My apartment is a disaster.
Yep, this is the post where I tell you just how much of a giant mess I am.
Sometimes I really beat myself up about it. Like this morning, for example.
I was getting ready to leave for work and I was horrified by the state of my bedroom.
I started to get that drowning feeling that I feel when everything is super cluttered and out of place and I have 5 pairs of shoes next to my bed and I can’t see the floor.
So I turned to Joe, my fiancé, and I told him that our project this weekend is to clean up our room.
He looked at me and he said, “Sure, babe,” but then he laughed a little.
So of course I was like HELLO WHY ARE YOU LAUGHING AT ME?!?!
And he told me that it was an honorable attempt, but the reality is that we probably won’t get to it- we have a lot going on this weekend.
So I got a little down about it, because I WANT to clean my house. I WANT to get myself organized. But most importantly, I want to have the ENERGY to do those things.
Every day I seem to get home from work more tired than the day before. And when I get home, dude…my couch…it just calls for me. All I want to do is sit on my couch and watch TV /get on my laptop and work on my blog. Is that so terrible?
So getting back to my point… I sometimes beat myself up about this. About the fact that I have zero energy and my apartment is a mess.
But then I started to think about it a little more and I decided that NO…I’m not going to get myself down about it. I do A LOT. I have A LOT going on.
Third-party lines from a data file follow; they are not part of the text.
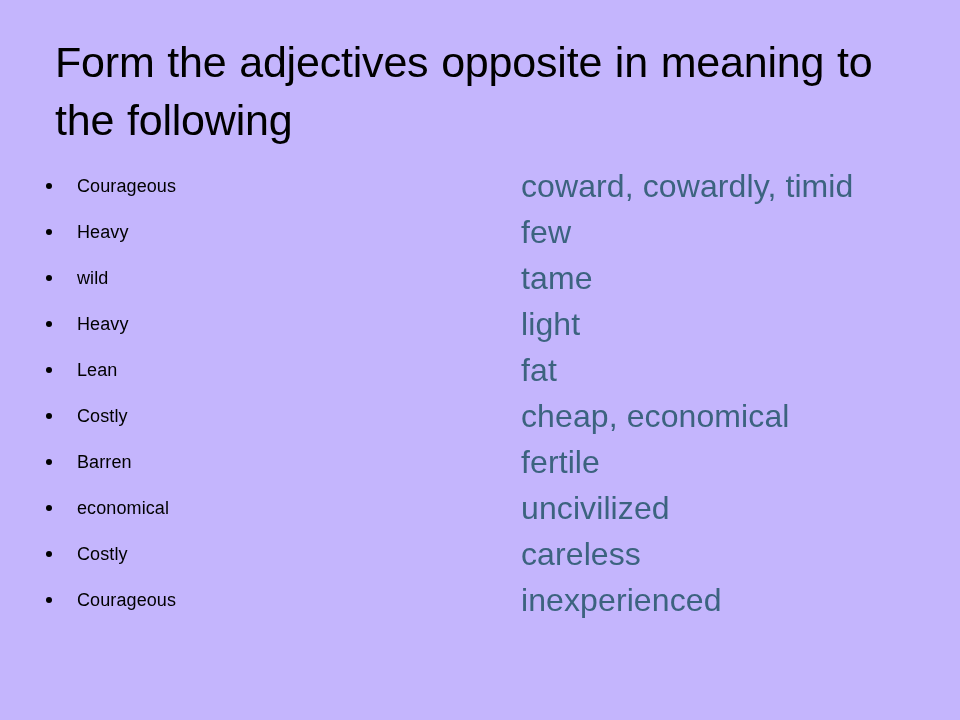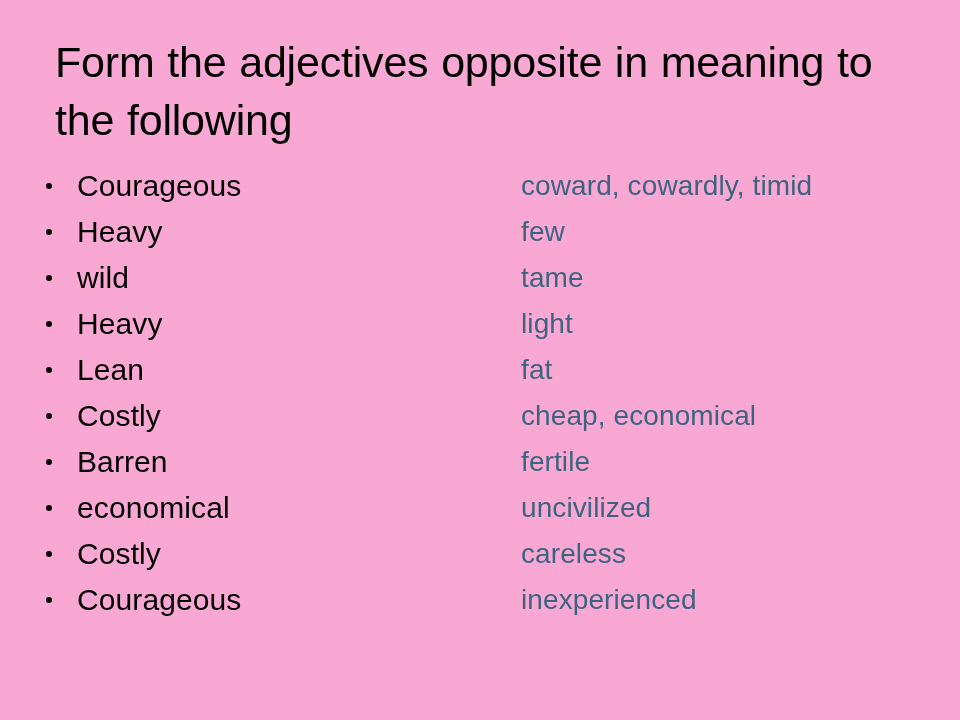"Form the adjectives opposite in" .slide { background: #f9a8d4 -> #c4b5fd }
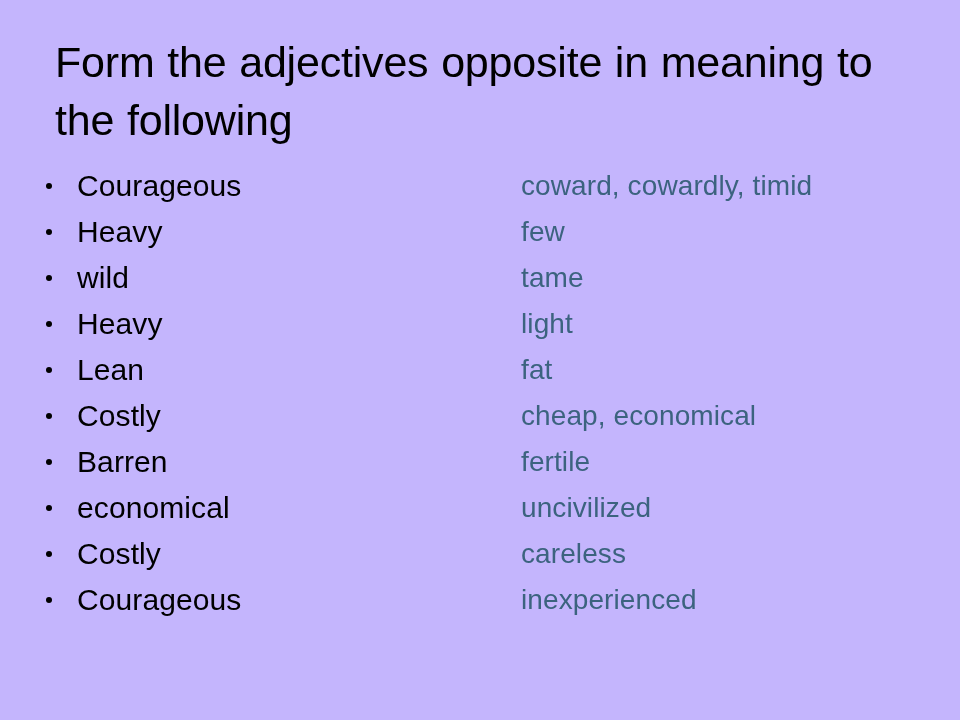"Courageous" .term { font-size: 30px -> 18px }
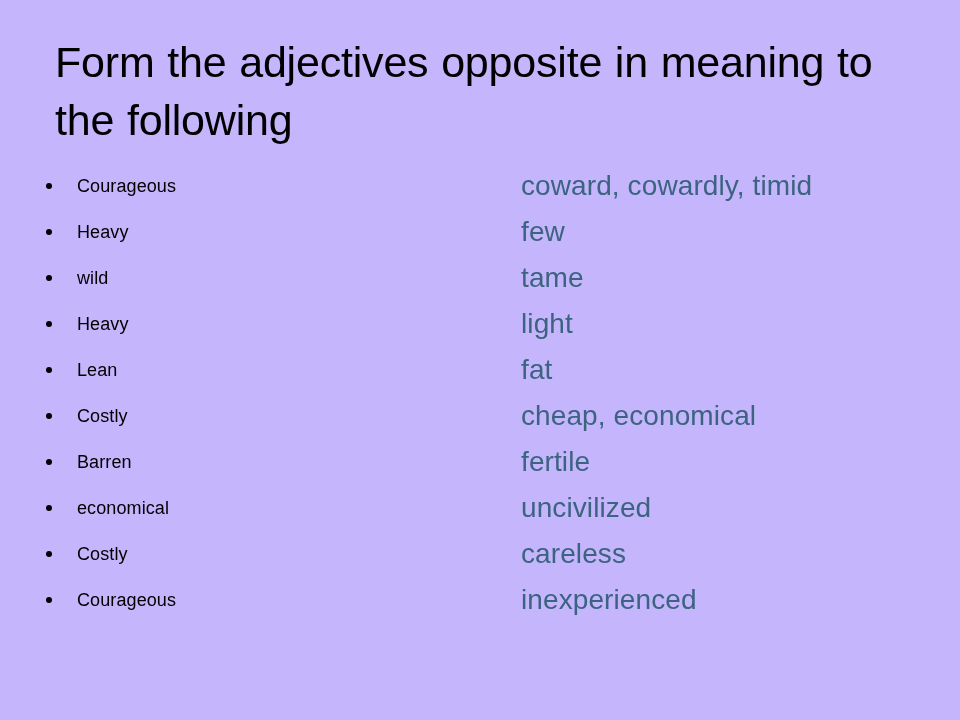"coward, cowardly, timid" .opposite { font-size: 28px -> 32px }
Our lives these days are totally non-stop, so it’s only natural that I’m freaking tired all the time.
During the week, this is my life:
I wake up at 6am. I feed my cat so that he stops meowing at my door. I attempt to wake up Joe. I shower. Blow-dry my hair. Put on some makeup so I don’t scare people. Attempt to wake up Joe. Make my breakfast. Pack my lunch. Grab my gym clothes Tuesdays and Thursdays so I can work out at work during lunch. Again, attempt to wake up Joe to say goodbye. Then I grab my keys and run out the door.
Most days I have about a 1-hour drive to work. If there’s an accident, it’s worse. I listen to the radio, deal with people who have serious cases of road-rage, and eventually make it to work.
When I get to my desk, I turn on my computer and my computer’s like, “Hey, ready for an awesome day? Here’s 500 million e-mails! Enjoy!” -_-
I work until about 4:30pm because by that time I’ve dealt with enough phone calls and e-mails and my brain can’t process anything else. I also usually have a tension headache by that time from staring at the computer all day.
I get in my car, run any errands I have to run, and I then have another 1-hour drive home. I have to mentally prepare myself for Miami traffic so I don’t go crazy. When I get home, I have to feed my cat. When I feel up to it, about twice a week, I throw on some workout clothes and head over to CrossFit with Joe. We workout until we can’t breathe, and then we head home.
By this time, I can’t move, really, but somehow I make it up the stairs to our apartment. It takes me about 15 minutes to get my clothes off…but then we shower, change into comfy clothes, and head out to the family room and plop on the couch. By this time, it’s usually about 8 or 9pm.
We then have to decide if we’re going to eat or starve. Since I’ve been trying to eat healthier lately, I try to actually make food instead of just having cereal. Luckily, Joe is a way better cook than I am, so he helps me out so much with dinner. We make some food and sometimes we even try to throw a little laundry in the wash so that we don’t save it all for the weekend. By the time we’re actually done with our food, it’s usually about 9:30-10ish and then I have to keep myself awake so that Joe and I can spend some time together catching up on our shows. If we watch 1 hour of TV together, that’s a good day.
And then we go to bed around 11-12 and we do the same thing the next day.
So yes, I have 5 pairs of shoes lying on the floor by my bed.
My room looks like a tornado hit it.
I’ll get to it this weekend, I hope.
But if I don’t, it’s not the end of the world.
I’ll get to it eventually.
I do a lot of other things during the week and that’s the reality… there’s never enough time for everything that we want/need to do.